Soak. Blend. Cook. Strain. Coagulate.  Form. That's all there is to it.  The instructions in the book are much more thorough,  perhaps a little too much so.  The first time through, I found myself going back to the text again and again to make sure I was following the steps correctly.  I appreciate thorough instructions, but I don't really need to be told that I can clean the blender while the soy milk is simmering.

Here are the steps for making tofu (Chinese style), adapted from Shurtleff and Aoyagi. A printable version is available here.

1. Soak. Soak 275 grams of soy beans (preferably organic) for 10 to 12 hours.

2. Blend.  Bring at least 6 cups of water to a boil in one pot, and 7 1/2 cups of water to a boil in another, larger pot. Drain the soaked soy beans.  Add about half the beans to a blender.  Pour in one cup of boiling water and one cup of tap water.  Puree on high for 3 to 5 minutes until you have a very smooth puree.  Stir this puree into the larger pot, turning the heat off under the pot and covering.  Add the remaining beans to the blender and two cups of boiling water from the smaller pot. Blend as before and add this to the previous batch of puree. Rinse out any dregs from the blender with 1/4 cup of boiling water and add to the puree.

3. Strain. Stir the puree briefly, then strain the puree through a fine cheesecloth-lined colander (or use a jelly strainer bag, as I do) into a large empty pot. Twist and press the bag tightly to squeeze all the soy milk you can out of it.  Pour three cups of boiling water from the small pot over the skins in the cheesecloth or jelly bag and squeeze out every drop of liquid that you can. Pour the collected soy milk back into the larger pot that you used previously.

4.  Cook.  Turn the heat up to high and bring the puree to a boil, stirring occasionally.  When the puree begins to boil, reduce to medium and simmer for 7 minutes.  Remove the pan from the heat.

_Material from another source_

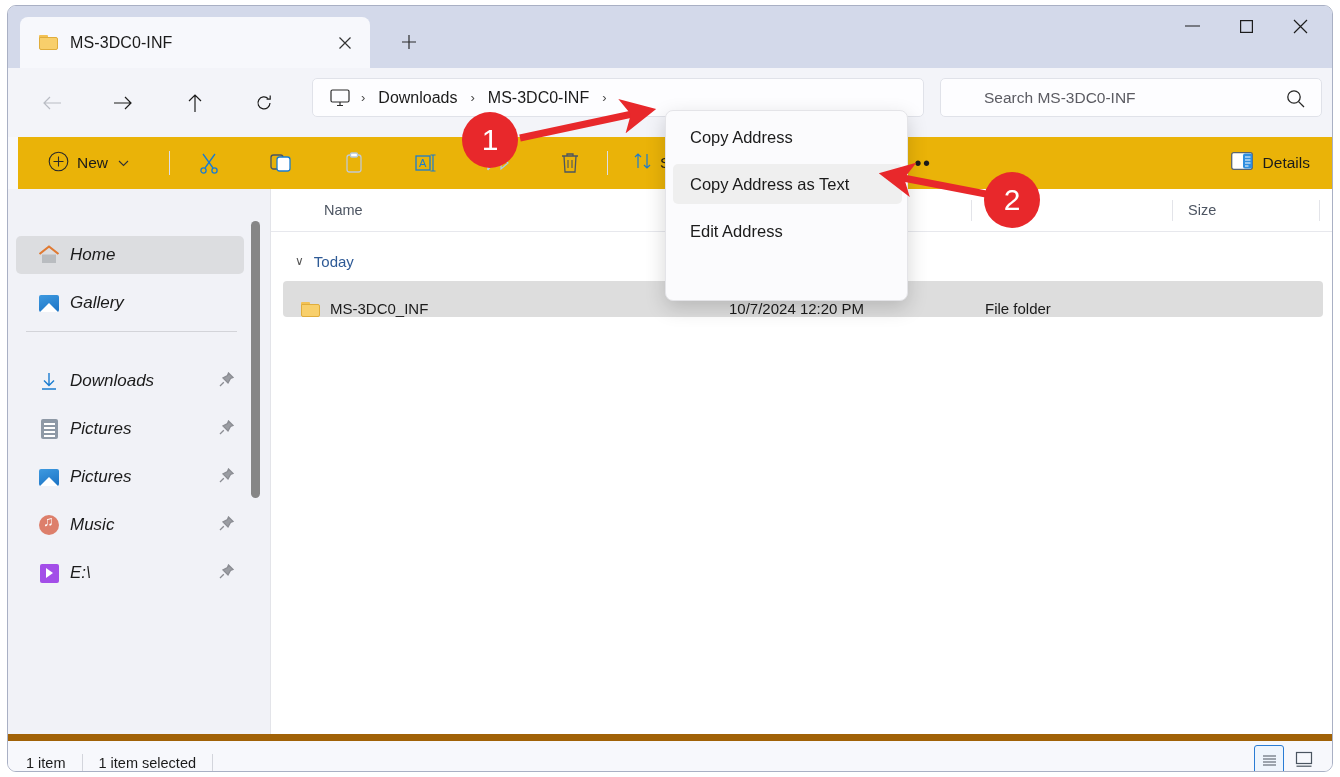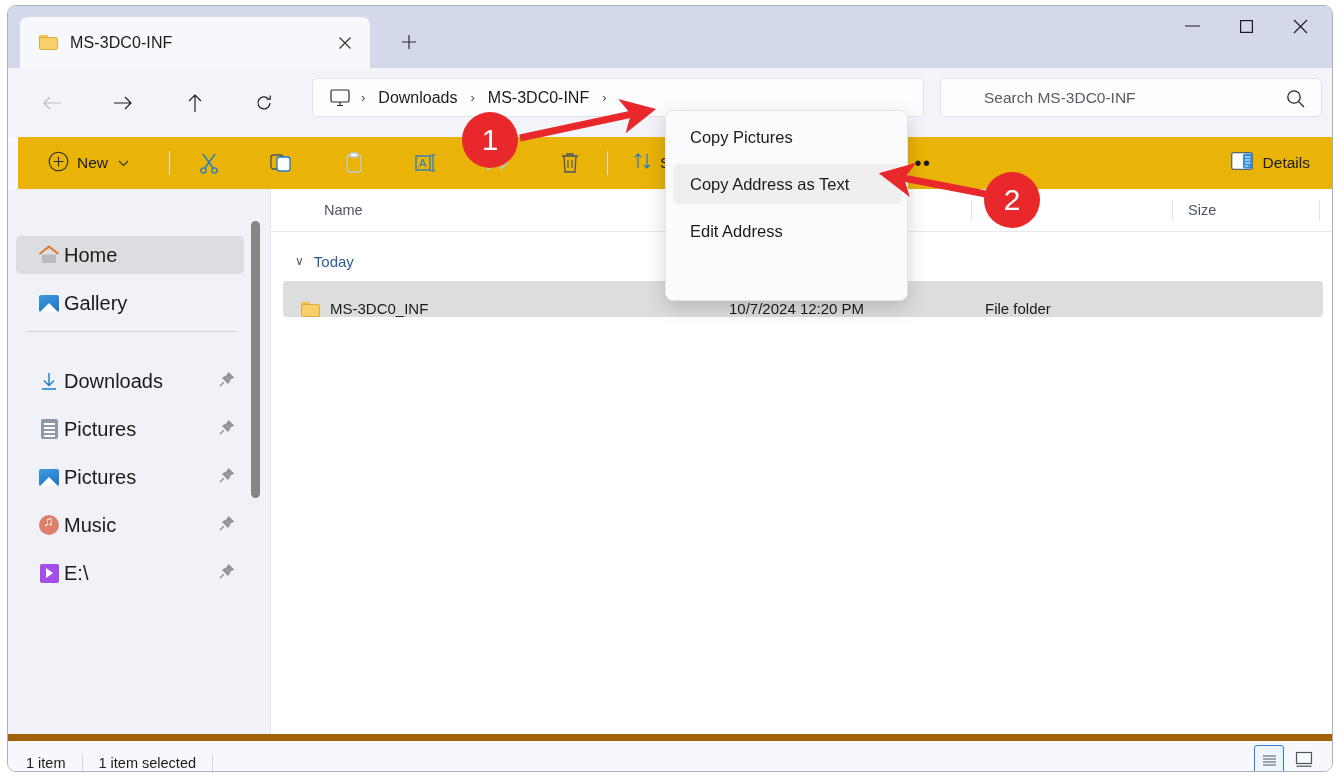"Copy Pictures" span.ctxlabel { text: Pictures -> Address }
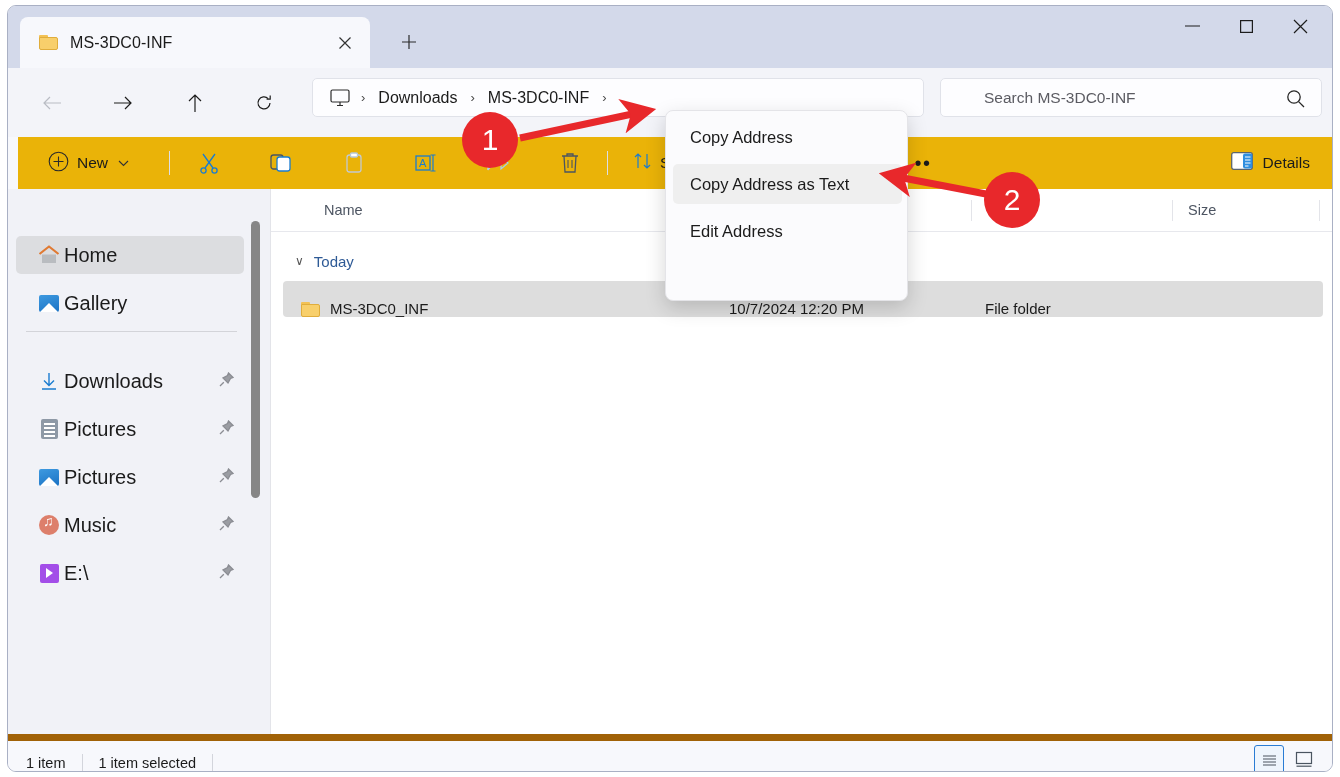"Home" .side-item .si-label { font-size: 20px -> 17px; font-style: none -> italic; margin-left: 4px -> 10px }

5. Coagulate. While the puree is cooking, dissolve 2 teaspoons coarse nigiri (available online or at health food stores) in 1 cup of water.  Using a wooden spoon or spatula,  stir the cooked soy milk 5 or 6 times, stirring in 1/3 cup of the nigiri solution. Stop stirring and wait for mixture to stop moving.  Sprinkle an additional 1/3 cup of the nigiri solution over the surface of the soymilk, then cover the pot and wait for about 3 minutes. Next, add remaining solution, stirring it into the top layer of soy milk.  Cover and wait another three minutes or so before stirring for 30 seconds until all the milk curdles.

6. Form.  Move the pot near the sink.  Place the tofu form into the sink and line with cheesecloth, allowing plenty of overlap on all sides.  Gently ladle the curds into the form. When all of the curds have been added, encase in overlapping cheesecloth, and place lid on the form.  Put a heavy weight on the lid, approximately 5 pounds, and wait 30 minutes.  Taa daa--you have a block of tofu weighing around 20 ounces. 

This is the firmer, Chinese style of tofu.  The book also gives instructions on making several other styles of tofu, including silken.  In addition to instructions on how to make tofu, it also includes numerous recipes for tofu and its byproducts.


  1. this is wonderful! used to help my mom make tofu this way!

  2. Hong/Kim,
    Lucky you! This would be a good recipe to have kids help out on. I'd imagine they would enjoy ladling the curds into the cheesecloth lined form.